訪問看護とは

訪問看護の説明

訪問看護とは、看護師が患者の自宅や施設などを訪問して、医師の指示に基づいて看護ケアを提供するサービスのことです。主に在宅医療や介護事業の一環として提供されます。

訪問看護の対象は、病気や怪我、障がいなどにより自宅での看護が必要な人々です。訪問看護によって、患者の自立支援や療養生活の支援、緊急時の対応などを行います。

訪問看護の具体的な業務内容は、医師からの指示に基づく看護ケア、医療器具の管理や処方薬の管理、患者と家族の相談・支援、病状や健康管理のアドバイスなどが挙げられます。また、訪問看護師は患者の身体状態や生活環境などを観察し、必要に応じて医療機関や他の医療従事者と連携し、適切なケアを提供します。

訪問看護は、患者が自宅で過ごすことができるように支援することで、入院を回避したり、入院期間を短くすることができるというメリットがあります。また、患者と家族の負担を軽減し、より快適な在宅療養が実現できることも期待されています。

訪問看護のサービス内容

訪問看護は、通院が困難な方や、病院に入院する必要のない方にとって重要なサービスとなっています。主なサービス内容は以下の通りです。

1.健康チェックや健康管理の支援
訪問看護師は、患者さんの健康状態を定期的にチェックし、医師の指示に基づいて健康管理の支援を行います。例えば、血圧や体温の測定、傷の処置、薬の管理などが挙げられます。

2.療養上のケア
療養上のケアとは、患者さんが病気やケガをした後の回復期間に必要な看護やリハビリテーションの支援です。訪問看護師は、医師の指示に基づいて、傷の処置やリハビリの支援などを行います。

3.在宅医療の支援
訪問看護師は、医師の指示のもとで、在宅医療を受ける患者さんの看護を行います。在宅医療は、患者さんが自宅で医療を受けることができるようにするための取り組みであり、訪問看護師はその重要な役割を担っています。

4.家族や介護者への支援
訪問看護師は、患者さんの家族や介護者に対して、看護の方法や病気の理解などの支援を行います。また、患者さんが安心して在宅で暮らすことができるように、生活面でのアドバイスも行います。

5.医療機器の管理
在宅で医療機器を使用している患者さんに対して、訪問看護師は、医療機器の管理や使用方法の指導を行います。例えば、人工呼吸器の管理や、点滴のセットアップなどが挙げられます。

6.患者さんの心のケア
訪問看護では、患者さんの身体的なケアだけでなく、心のケアも大切にされます。具体的には、以下のような取り組みが行われます。

・会話を通じた支援:訪問看護師は、患者さんとのコミュニケーションを大切にし、会話を通じて患者さんの心の状態を把握し、必要な支援を行います。

・患者さんの気持ちを理解すること:患者さんが抱える不安やストレスなどの感情を理解し、共感することが大切です。患者さんが話をしやすい雰囲気を作り、安心感を与えることも重要です。

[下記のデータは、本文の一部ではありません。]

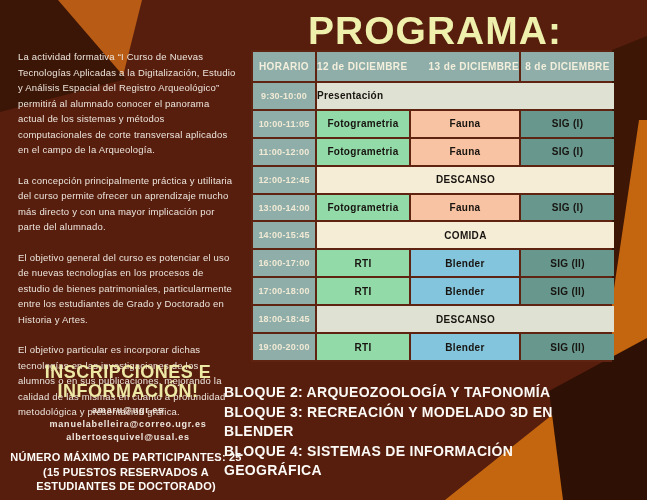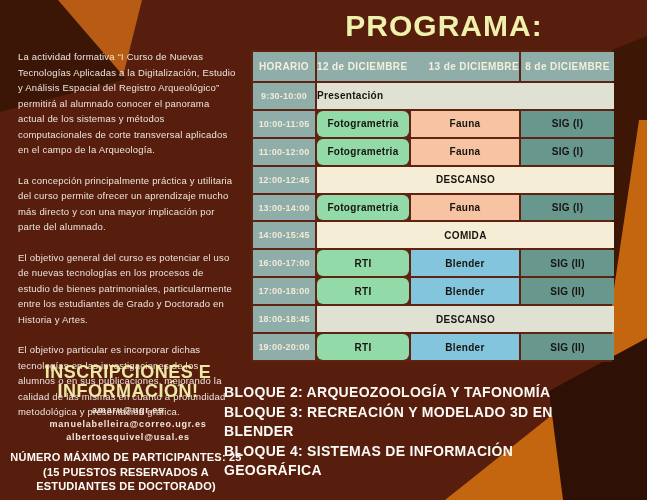--- a/index.html
+++ b/index.html
@@ -16,8 +16,8 @@
   .tri-dark-br   { background:#2F1004; clip-path:polygon(549px 391px,647px 338px,647px 500px,563px 500px); }
 
   .title {
-    position:absolute; left:264px; top:9px; width:360px; text-align:center;
-    font-size:30px; font-weight:800; letter-spacing:1px; color:#EFF0AC;
+    position:absolute; left:255px; top:9px; width:360px; text-align:center;
+    font-size:39px; font-weight:800; letter-spacing:1px; color:#EFF0AC;
   }
 
   .intro { position:absolute; left:18px; top:49px; width:219px;

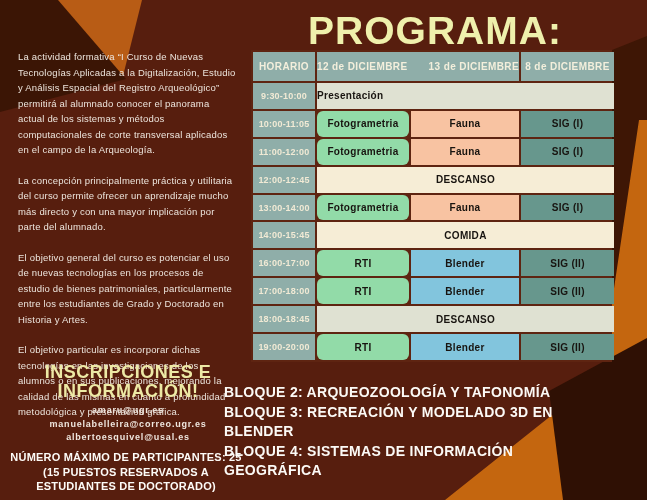--- a/index.html
+++ b/index.html
@@ -37,7 +37,7 @@
   .c-time { background:#8FAEA9; color:#F1EAD5; font-size:9px; letter-spacing:.2px; }
   .span3 { grid-column:2/5; }
   .left-pad { justify-content:flex-start; padding-left:0; }
-  .c-green { background:#92DBA8;border-radius:6px; }
+  .c-green { background:#92DBA8; }
   .c-peach { background:#F8C3A2; }
   .c-teal  { background:#67978D; }
   .c-blue  { background:#82C5DD; }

・心理的なアドバイス:患者さんが抱える問題に対して、訪問看護師は心理的なアドバイスを行います。具体的には、ストレス解消法やリラックス法などを教えたり、心理カウンセリングなどを紹介することがあります。

・家族へのサポート:患者さんの家族が心配や不安を抱えている場合には、訪問看護師がフォローアップを行い、支援することもあります。

訪問看護においては、患者さんが心身ともに健康で快適な生活を送るために、総合的なケアが提供されます。

訪問看護の対象者

訪問看護の対象者は、以下のような方々が挙げられます。

・病気やけがで自宅で安静が必要な方
・高齢者で、病気やけがなどで自宅での生活が困難な方
・身体的・精神的な障がいがある方
・在宅医療を必要とする方
・終末期の患者さんやその家族
・その他、訪問看護が必要と判断された方

訪問看護の利用料

訪問看護の利用料については、日本の国民健康保険や介護保険などによって規定されています。一般的には、訪問看護のサービス利用には医療保険が適用され、自己負担は必要になります。

国民健康保険に加入している場合は、訪問看護にかかる費用の一部が保険でカバーされます。介護保険に加入している場合は、介護保険制度に基づいて訪問看護の利用が認められます。

ただし、自己負担額は保険者ごとに異なりますし、受ける訪問看護サービスの内容や時間帯、地域などによっても変動することがあります。具体的な利用料については、保険者やサービス提供者に問い合わせることが必要です。